== STORED DATA ==

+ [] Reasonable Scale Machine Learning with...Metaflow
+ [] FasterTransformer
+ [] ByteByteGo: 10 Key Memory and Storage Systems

===
== STORED DATA ==

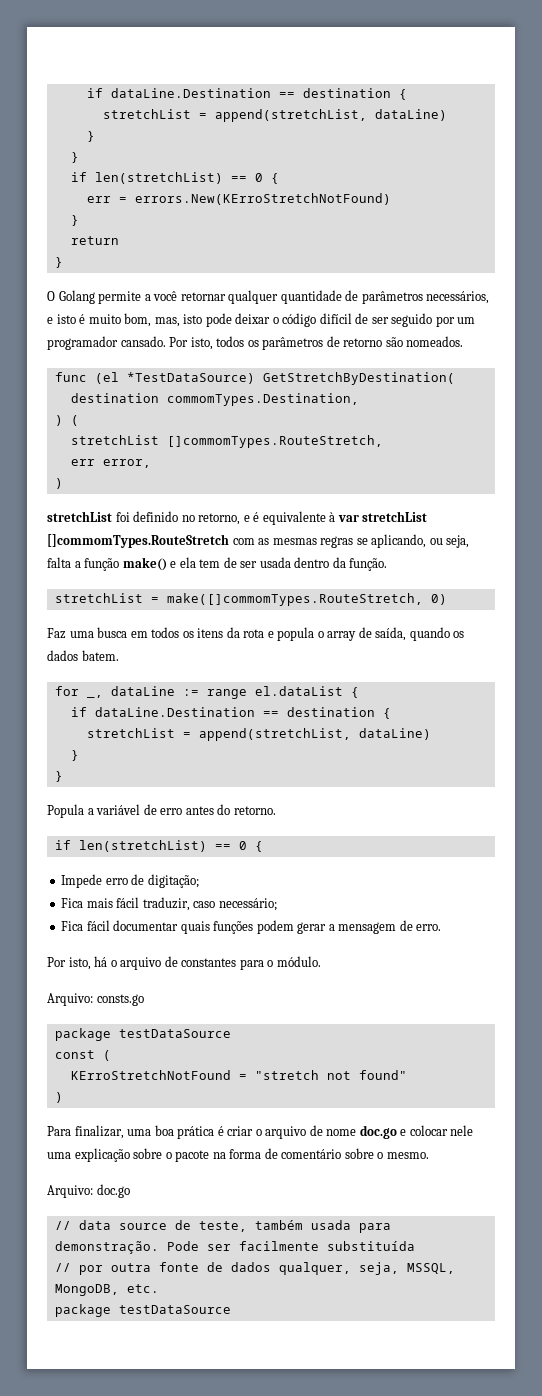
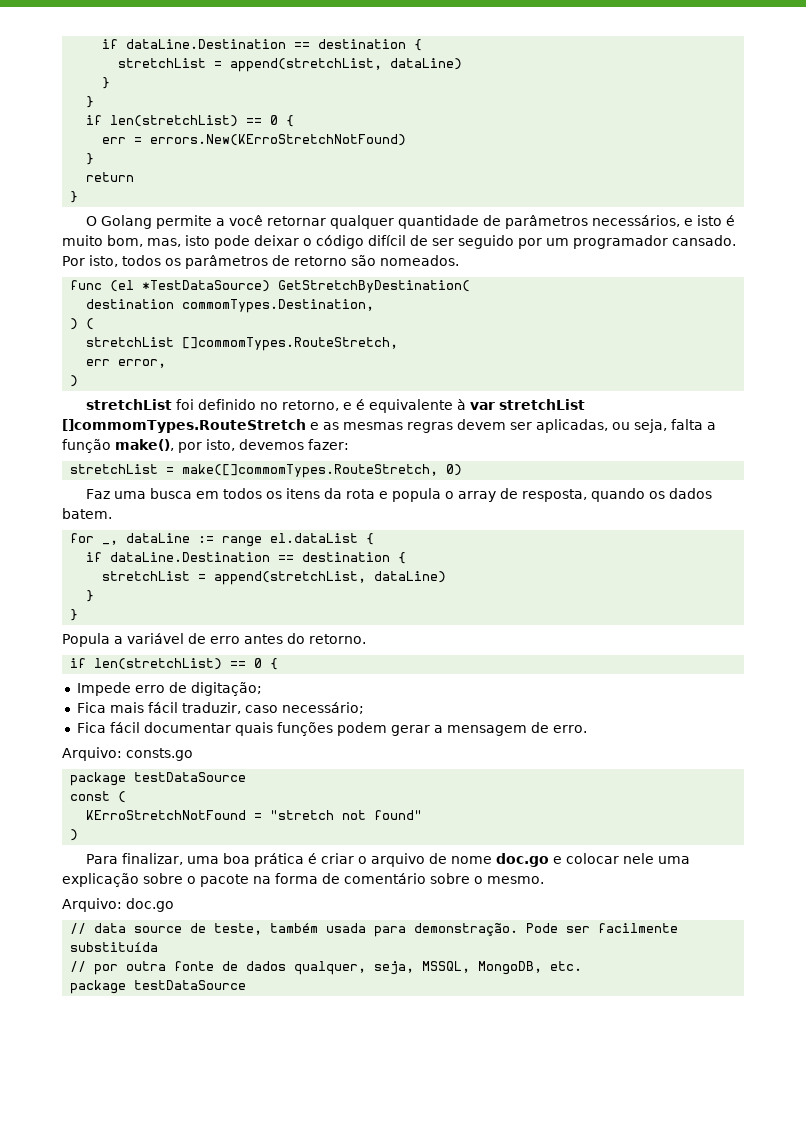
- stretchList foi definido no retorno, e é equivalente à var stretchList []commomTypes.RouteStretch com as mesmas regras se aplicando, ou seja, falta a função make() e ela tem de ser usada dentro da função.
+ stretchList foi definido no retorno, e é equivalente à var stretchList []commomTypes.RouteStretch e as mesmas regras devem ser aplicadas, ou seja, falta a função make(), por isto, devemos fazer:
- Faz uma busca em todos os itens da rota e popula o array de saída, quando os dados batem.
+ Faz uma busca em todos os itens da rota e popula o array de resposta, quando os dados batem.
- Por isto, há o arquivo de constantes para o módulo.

===

REQUIREMENT: Repeat word for word the lines above that run from the line containing "- Faz uma busca" through the line containing "- Por isto, há", both ends included, and nothing else.

ANSWER TO THIS EXERCISE:
- Faz uma busca em todos os itens da rota e popula o array de saída, quando os dados batem.
+ Faz uma busca em todos os itens da rota e popula o array de resposta, quando os dados batem.
- Por isto, há o arquivo de constantes para o módulo.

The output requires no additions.